[Items listed in a dataset]
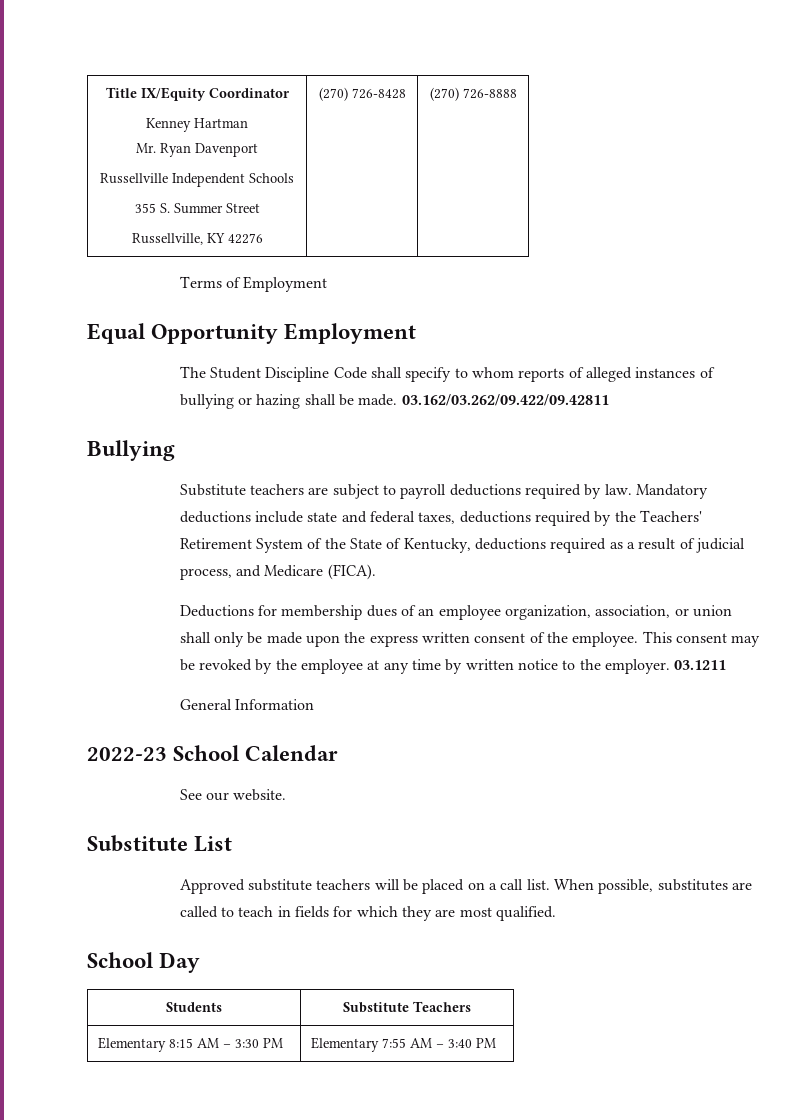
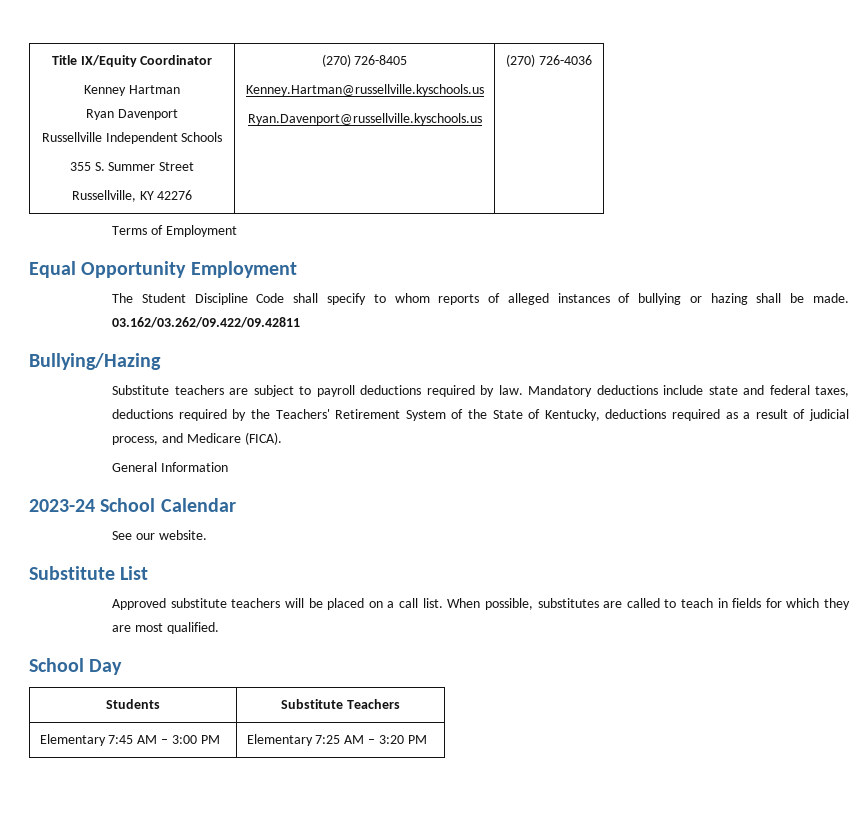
  Title IX/Equity Coordinator
  Kenney Hartman
- Mr. Ryan Davenport
+ Ryan Davenport
  Russellville Independent Schools
  355 S. Summer Street
- Russellville, KY 42276 | (270) 726-8428 | (270) 726-8888
+ Russellville, KY 42276 | (270) 726-8405
+ Kenney.Hartman@russellville.kyschools.us
+ Ryan.Davenport@russellville.kyschools.us | (270) 726-4036
- Bullying
+ Bullying/Hazing
- Deductions for membership dues of an employee organization, association, or union shall only be made upon the express written consent of the employee. This consent may be revoked by the employee at any time by written notice to the employer. 03.1211
- 2022-23 School Calendar
+ 2023-24 School Calendar
- Elementary 8:15 AM – 3:30 PM | Elementary 7:55 AM – 3:40 PM
+ Elementary 7:45 AM – 3:00 PM | Elementary 7:25 AM – 3:20 PM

## [Exercise]
Your output must contain exactly the lines from the one containing "- Deductions for" to the final line of the data above, and no other text.

## [Answer for this exercise]
- Deductions for membership dues of an employee organization, association, or union shall only be made upon the express written consent of the employee. This consent may be revoked by the employee at any time by written notice to the employer. 03.1211
- 2022-23 School Calendar
+ 2023-24 School Calendar
- Elementary 8:15 AM – 3:30 PM | Elementary 7:55 AM – 3:40 PM
+ Elementary 7:45 AM – 3:00 PM | Elementary 7:25 AM – 3:20 PM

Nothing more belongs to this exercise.